# Garmin bar mount.



## Dangermouse (3 Jan 2014)

I am looking for a Garmin 1/4 turn bar mount, the one that sits next to the stem and puts the Garmin just in front of the centre of the stem.........if anyone has a spare kicking around.


----------



## smokeysmoo (3 Jan 2014)

I've just put one of THESE on the CAAD for my 200.

Fits well, holds the Garmin securely, and IMO offers excellent VFM


----------



## vickster (3 Jan 2014)

How is it different to this slightly cheaper one?

http://www.wiggle.co.uk/sram-quickview-computer-mount/


----------



## smokeysmoo (3 Jan 2014)

vickster said:


> How is it different to this slightly cheaper one?



I really don't know TBH, it might be slightly longer but that's me guessing as there aren't comparable images of the two available. 

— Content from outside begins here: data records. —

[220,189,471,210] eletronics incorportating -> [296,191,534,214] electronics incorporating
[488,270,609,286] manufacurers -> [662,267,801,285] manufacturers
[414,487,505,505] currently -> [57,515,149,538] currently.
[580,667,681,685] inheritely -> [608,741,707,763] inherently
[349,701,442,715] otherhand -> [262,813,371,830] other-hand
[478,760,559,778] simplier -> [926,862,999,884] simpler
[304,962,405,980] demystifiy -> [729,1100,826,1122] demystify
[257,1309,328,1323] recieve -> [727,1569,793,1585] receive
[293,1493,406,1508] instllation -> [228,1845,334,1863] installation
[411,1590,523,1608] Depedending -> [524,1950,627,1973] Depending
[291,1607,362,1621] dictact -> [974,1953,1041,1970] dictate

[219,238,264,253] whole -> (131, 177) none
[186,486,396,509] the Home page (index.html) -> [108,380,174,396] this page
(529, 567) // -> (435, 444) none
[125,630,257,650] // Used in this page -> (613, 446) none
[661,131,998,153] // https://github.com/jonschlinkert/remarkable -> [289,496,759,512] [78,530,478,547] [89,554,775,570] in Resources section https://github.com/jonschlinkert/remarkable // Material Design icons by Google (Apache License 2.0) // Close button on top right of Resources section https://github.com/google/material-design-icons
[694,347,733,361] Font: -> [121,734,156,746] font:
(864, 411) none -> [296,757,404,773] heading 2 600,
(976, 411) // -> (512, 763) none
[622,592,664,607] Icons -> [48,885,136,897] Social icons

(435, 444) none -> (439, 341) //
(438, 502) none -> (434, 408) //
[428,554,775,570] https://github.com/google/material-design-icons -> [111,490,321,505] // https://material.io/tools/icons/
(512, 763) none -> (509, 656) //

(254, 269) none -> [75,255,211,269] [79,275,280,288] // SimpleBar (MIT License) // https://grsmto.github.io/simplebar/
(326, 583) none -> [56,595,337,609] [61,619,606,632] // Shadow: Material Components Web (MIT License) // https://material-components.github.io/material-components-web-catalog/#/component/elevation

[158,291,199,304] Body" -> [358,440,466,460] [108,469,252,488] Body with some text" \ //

I went for that one knowing it be would be OK from a recommendation.


----------



## Dangermouse (4 Jan 2014)

The one Vickster has put up does look slightly longer, but that's probably only the camera angle.........but they are both ideal so will get one ordered.............weird really as all the sram or garmin ones I found were double the price of these............google trying to make me cough up more dosh.


----------



## Mr Haematocrit (4 Jan 2014)

I have the k-edge mount and the sram mount.. If you can budget for it the k-edge mount is better because its alloy. The SRAM one is lighter but can vibrate a little, but this ddoes depend upon the bars being used it seems


----------



## Dangermouse (4 Jan 2014)

Mr Haematocrit said:


> I have the k-edge mount and the sram mount.. If you can budget for it the k-edge mount is better because its alloy. The SRAM one is lighter but can vibrate a little, but this ddoes depend upon the bars being used it seems




Cant justify 40 odd quid till next payday Mr H which is a pity as they do seem to be better built


----------



## Mr Haematocrit (4 Jan 2014)

vickster said:


> How is it different to this slightly cheaper one?
> 
> http://www.wiggle.co.uk/sram-quickview-computer-mount/



There are two models of the SRAM mount. One is the one designed or MTB/Road as such its slightly longer due to MTB often having a 'larger/meatier' stem, its also slightly heavier due to this length. It is the one I have which can vibrate, the other model is designed for road only and is does not vibrate apparently which people suggest is related to the slightly shorter length.


----------



## vickster (4 Jan 2014)

Thanks. On the link I posted, you can choose road or MTB for 31.8mm bars. Is this road one longer than the other road one. They have the same RRP


----------



## Mr Haematocrit (4 Jan 2014)

Thought this might help.


----------



## Mr Haematocrit (4 Jan 2014)

vickster said:


> Thanks. On the link I posted, you can choose road or MTB for 31.8mm bars. Is this road one longer than the other road one. They have the same RRP



To be honest, I'm not sure which is the long or the short and can't make sense of wiggle pricing but when I compare mine to other peoples there seems to be two lengths and when I checked if they came in different lengths it was confirmed this was the case. As I understand it the MTB is slightly longer to take into consideration the often thicker stems than road bikes and I seem to have the MTB version, but it functions fine IMHO.


----------



## Cuchilo (4 Jan 2014)

Not spare but this is how the Garmin mount looks if its any help .


----------



## Dangermouse (4 Jan 2014)

If anyone wants a genuine Garmin mount.......Handtec are doing them for £21.59 delivered


----------



## Dangermouse (11 Jan 2014)

I am sorted now mods, please lock


----------